Guest Contributor: Dana Eness – Executive Director of The Urban Conservancy
You can’t turn around these days without hearing phrases like “keep it local,” “stay local,” or “shop local”; and that’s a good thing for local businesses of all kinds. Independent business alliances started emerging about a decade ago throughout the US and other countries to bring attention to the fact that patronizing independently owned businesses first and whenever possible results in greater wealth retention and wealth generation for the businesses’ home community. Since then, they’ve expanded rapidly.
Stay Local!, The Urban Conservancy’s flagship initiative, is the independent business alliance serving Southeast Louisiana since 2003. Stay Local! focuses on the critical role local business
ownership plays in neighbor-hood revitalization, economic equity, and environmental sustainability. And with the holidays just coming to a close, it’s important to remember that the “Stay Local!” mission is relevant and alive year-round.
Stay Local!’s Top Ten Reasons to Shop Local, located below, gives you the points you need to join the debate. Include them on your website and in your next company newsletter. If you have a storefront, post them by your cash register to remind your patrons of why they should continue to shop locally. And use them as talking points with the media or elected officials when making
the case for a business climate favorable to local ownership in your community.
Best wishes for a safe, prosperous, and very local 2012 from your colleagues at The Urban Conservancy!
Top Ten Reasons To Shop Local
1. Protect Local Character And Prosperity
Louisiana is unlike any other state in the world. By choosing to support locally owned businesses, you help maintain Louisiana’s diversity and distinctive flavor.
2. Community Well-Being
Locally owned businesses build strong neighborhoods by sustaining communities, linking neighbors, and by contributing more to local causes.
3. Local Decision Making
Local ownership means that important decisions
are made locally by people who live in the community
and who will feel the impacts of those decisions.

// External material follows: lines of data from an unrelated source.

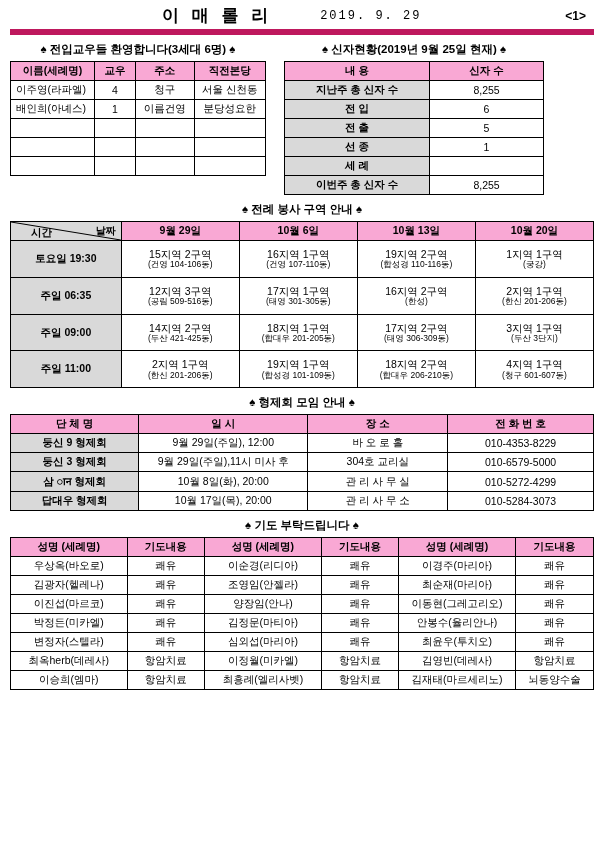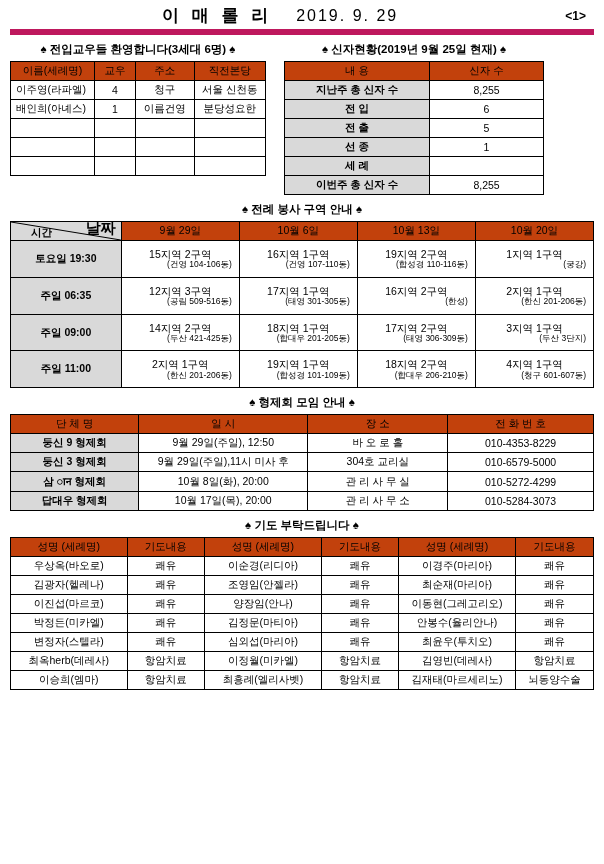--- a/index.html
+++ b/index.html
@@ -37,10 +37,11 @@
     margin-left: 150px;
   }
   .masthead .date {
-    font-size: 16px;
+    font-size: 12px;
     letter-spacing: 2px;
     flex: 0 0 auto;
-    margin-left: 24px;
+    margin-left: 48px;
+    font-family: Liberation Mono, monospace;
   }
   .masthead .pageno {
     font-size: 12px;

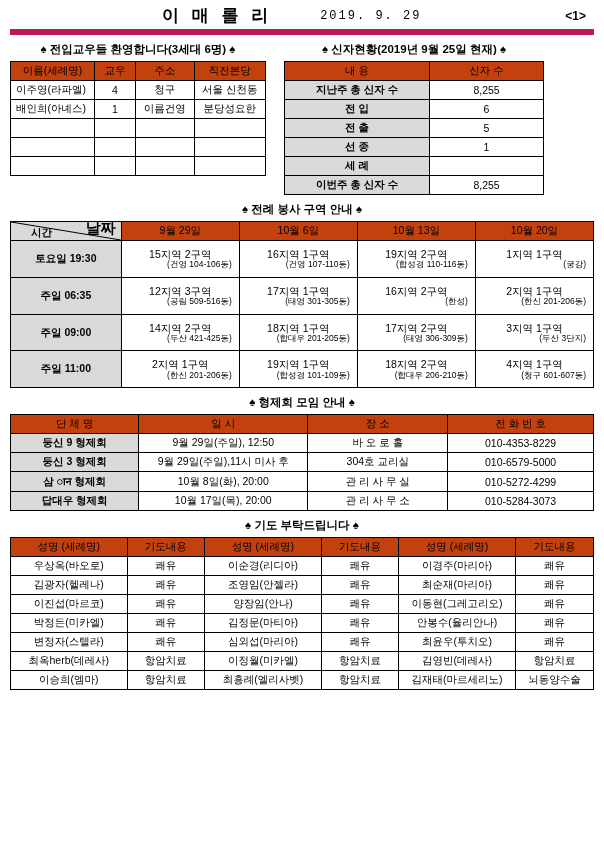--- a/index.html
+++ b/index.html
@@ -75,8 +75,8 @@
     white-space: nowrap;
   }
   th, .hd {
-    background: #c2410c;
-    font-weight: normal;
+    background: #f9a8d4;
+    font-weight: bold;
   }
   .shade { background: #d9d9d9; font-weight: bold; }
   

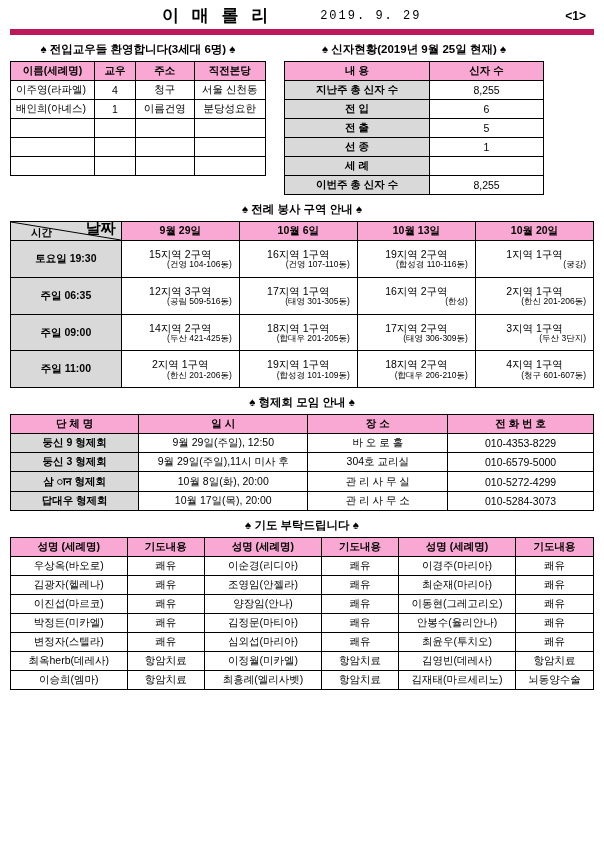--- a/index.html
+++ b/index.html
@@ -98,7 +98,7 @@
     height: 24px;
   }
   .diag-cell .t1 { position: absolute; left: 20px; top: 4px; font-size: 10.5px; }
-  .diag-cell .t2 { position: absolute; right: 5px; bottom: 2px; font-size: 15px; margin-top: 23px; }
+  .diag-cell .t2 { position: absolute; right: 5px; bottom: 2px; font-size: 10px; margin-top: 23px; }
   .diag-cell .slash {
     position: absolute; left: 0; top: 0; width: 100%; height: 100%;
   }

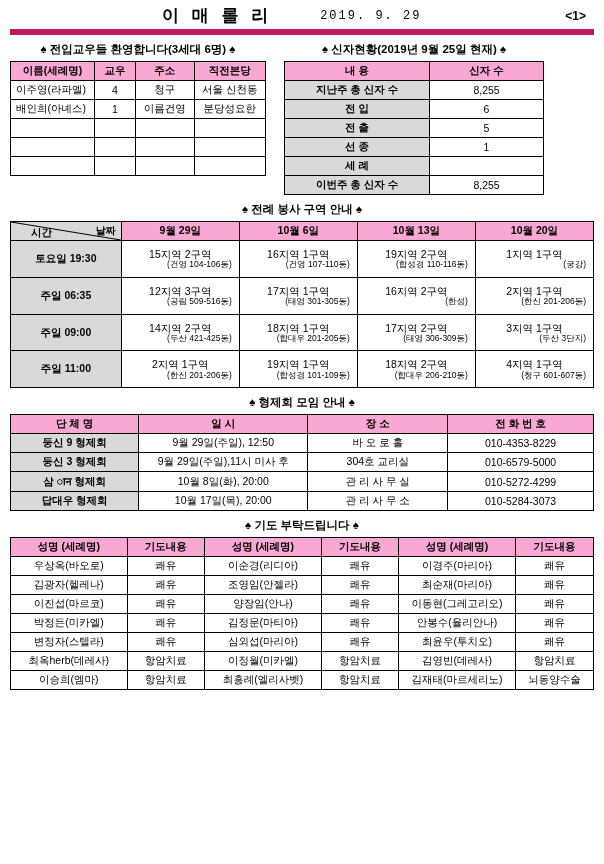--- a/index.html
+++ b/index.html
@@ -90,7 +90,7 @@
   
   .svc td { height: 17px; }
   .svc .cell2 { line-height: 1.15; padding: 7px; height: 34px; }
-  .svc .sub { font-size: 8.5px; text-align: right; }
+  .svc .sub { font-size: 8.5px; }
   .diag-cell {
     position: relative;
     background: #d9d9d9;

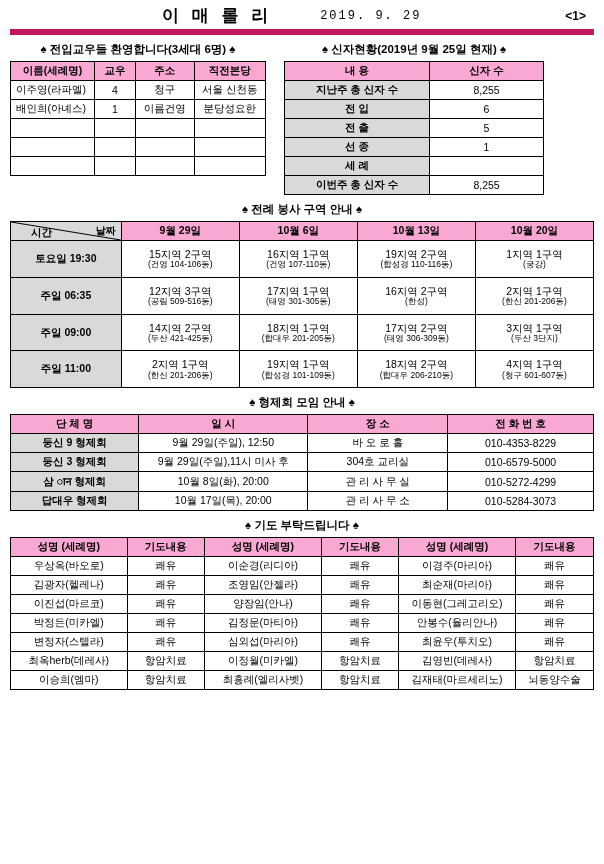--- a/index.html
+++ b/index.html
@@ -313,7 +313,7 @@
       </tr>
       <tr>
         <td class="shade">둥신 9 형제회</td>
-        <td>9월 29일(주일), 12:50</td>
+        <td>9월 29일(주일), 12:00</td>
         <td>바 오 로  홀</td>
         <td>010-4353-8229</td>
       </tr>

4. Keeping Dollars In The Local Economy
Your dollars spent in locally-owned businesses have three times the impact on your community as dollars spent at national chains. When shopping locally, you simultaneously create jobs, fund more city services through sales tax, invest in neighborhood improvement and promote community development.
5. Job And Wages
Locally owned businesses create more jobs locally and, in some sectors, provide better wages and benefits than chains do.
6. Entrepreneurship
Entrepreneurship fuels America’s economic innovation and prosperity, and serves as a key means for families to move out of low-wage jobs and into the middle class.
7. Public Benefits And Costs
Local stores in town centers require comparatively little infrastructure and make more efficient use of public services relative to big box stores and strip shopping malls.
8. Environmental Sustainability
Local stores help to sustain vibrant, compact, walkable town centers—which in turn are essential to reducing sprawl, automobile use, habitat loss, and air and water pollution.
9. Competition
A marketplace of tens of thousands of small businesses is the best way to ensure innovation and low prices over the long-term.
10. Product Diversity
A multitude of small businesses, each selecting products based, not on a national sales plan, but on their own interests and the needs of their local customers, guarantees a much broader range of product choices.